How about America's "dialogue" with Venzuela?

What's to be the tone and tenor there, I wonder? 

World - AP Latin America

"Chavez Threatens to Stop Oil Exports"

Mon Feb 21,12:00 AM ET  World - AP Latin America

CARACAS, Venezuela - Venezuelan president Hugo Chavez said Sunday that he would stop oil exports to the United States if the U.S. government tries to assassinate him.

"If anything happens to me, forget about Venezuelan oil Mr. (George W.) Bush," said Chavez during his weekly radio and television show.

"If I am assassinated, there is only one person responsible: the president of the United States."

Is life getting wierder and wierder, or does it just seem that way, these days?

And it looks like we won't have Hunter Thompson around anymore to get that answer from, from the sounds of things here, anyway!

And if anyone out there knew wierdness, it just might have been him!

After all, he did hang out with Millhouse "Tricky Dick" Nixxon, and that was a source of some real wierdness, if anyone was, back in those days anyway!

Top Stories - Los Angeles Times

"'Gonzo' Journalist Thompson Kills Self"

Mon Feb 21, 7:55 AM ET

By David Kelly Times Staff Writer

DENVER — Hunter S. Thompson, the counterculture literary figure who rode with the Hells Angels, famously chronicled the Nixon-McGovern presidential race and coined the term "gonzo journalism," committed suicide Sunday night at his secluded home outside Aspen, Colo., his son said.

Thompson was 67.

"Hunter Thompson took his life with a gunshot to the head at his fortified compound in Woody Creek," Juan Thompson said in a statement.

"Hunter prized his privacy and we ask his friends and admirers to respect that privacy as well as that of his family."

Pitkin County sheriff's officials confirmed Sunday that Thompson died of a gunshot wound, saying they received a call from his home about 6 p.m.

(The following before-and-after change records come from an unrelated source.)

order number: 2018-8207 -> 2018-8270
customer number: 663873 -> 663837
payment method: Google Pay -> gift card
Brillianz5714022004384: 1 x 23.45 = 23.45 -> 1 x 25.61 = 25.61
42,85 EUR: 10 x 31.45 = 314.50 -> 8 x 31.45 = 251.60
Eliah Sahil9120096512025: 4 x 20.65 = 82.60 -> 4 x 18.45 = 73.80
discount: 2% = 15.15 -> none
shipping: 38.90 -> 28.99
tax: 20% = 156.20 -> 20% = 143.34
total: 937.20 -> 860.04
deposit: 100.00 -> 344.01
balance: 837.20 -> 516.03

Friends and neighbors said late Sunday that they were shocked by Thompson's suicide, but knew he had his demons.

"We don't know anything about the circumstances surrounding his death, but he was a volatile person," said Troy Hooper, associate editor of the Aspen Daily News and a longtime friend of the writer.

"I was at his house last week and there was nothing in his behavior that was different."

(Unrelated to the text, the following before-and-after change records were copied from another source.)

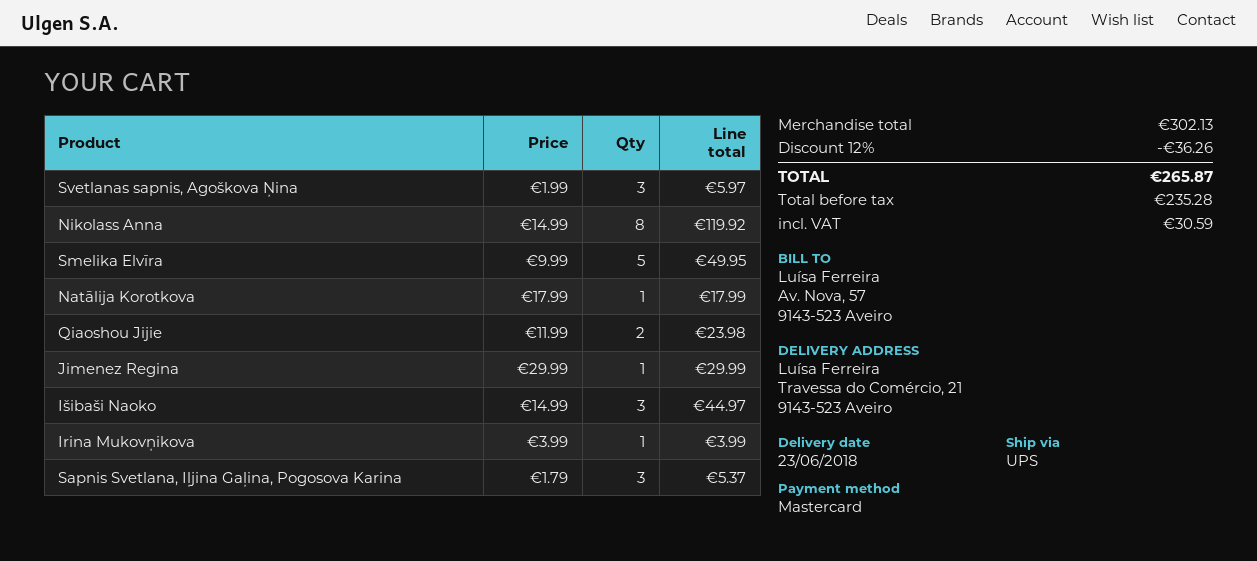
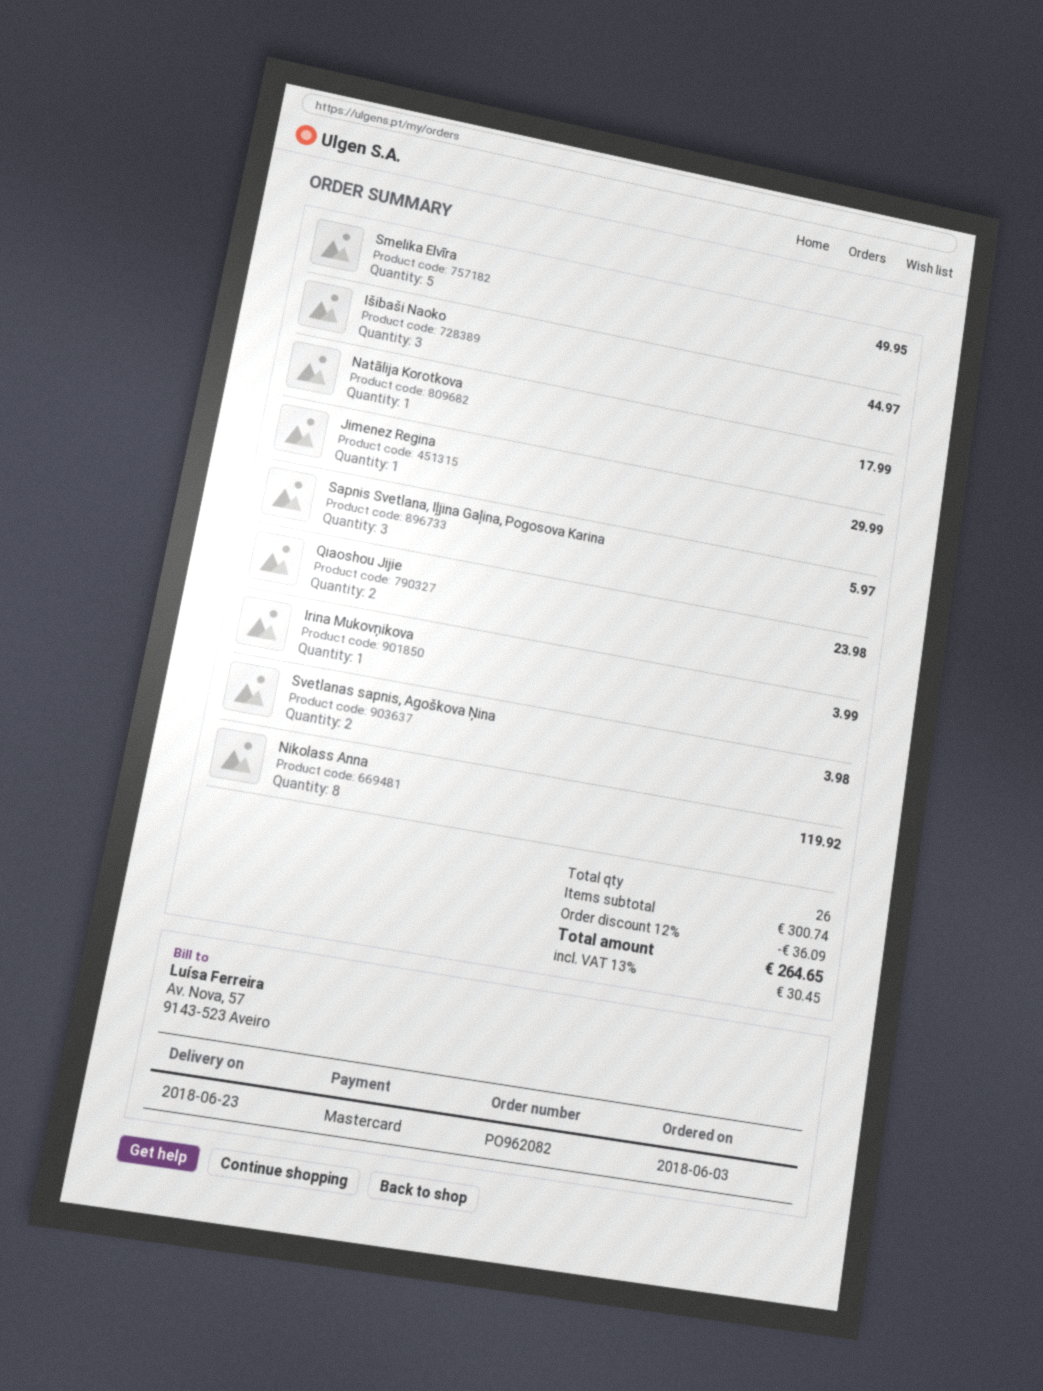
Svetlanas sapnis, Agoškova Ņina: 3 for 5.97 -> 2 for 3.98
Sapnis Svetlana, Iļjina Gaļina, Pogosova Karina: 3 for 5.37 -> 3 for 5.97
subtotal: 302.13 -> 300.74
discount: 12% = 36.26 -> 12% = 36.09
tax: 30.59 -> 30.45
total: 265.87 -> 264.65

"He was no more distraught than usual; he was often either up or down."

Hooper said Thompson had been in pain from back surgery and an artificial hip.

And he had broken his leg on a recent trip to Hawaii.

"He said he was executing a hairpin turn at the minibar when he broke it," said Hooper, who said he was acting as the family's spokesman.

"Hunter was one of the literary giants of the 20th century."

"We are all just shocked."

Thompson, whose works included "Hell's Angels," "Fear and Loathing in Las Vegas" and "Fear and Loathing: On the Campaign Trail '72," which chronicled the race between Richard Nixon and George McGovern, was a well-known firearms aficionado who took frequent target practice in his backyard.

In 2000, he slightly wounded an assistant while trying to shoot a bear on his property.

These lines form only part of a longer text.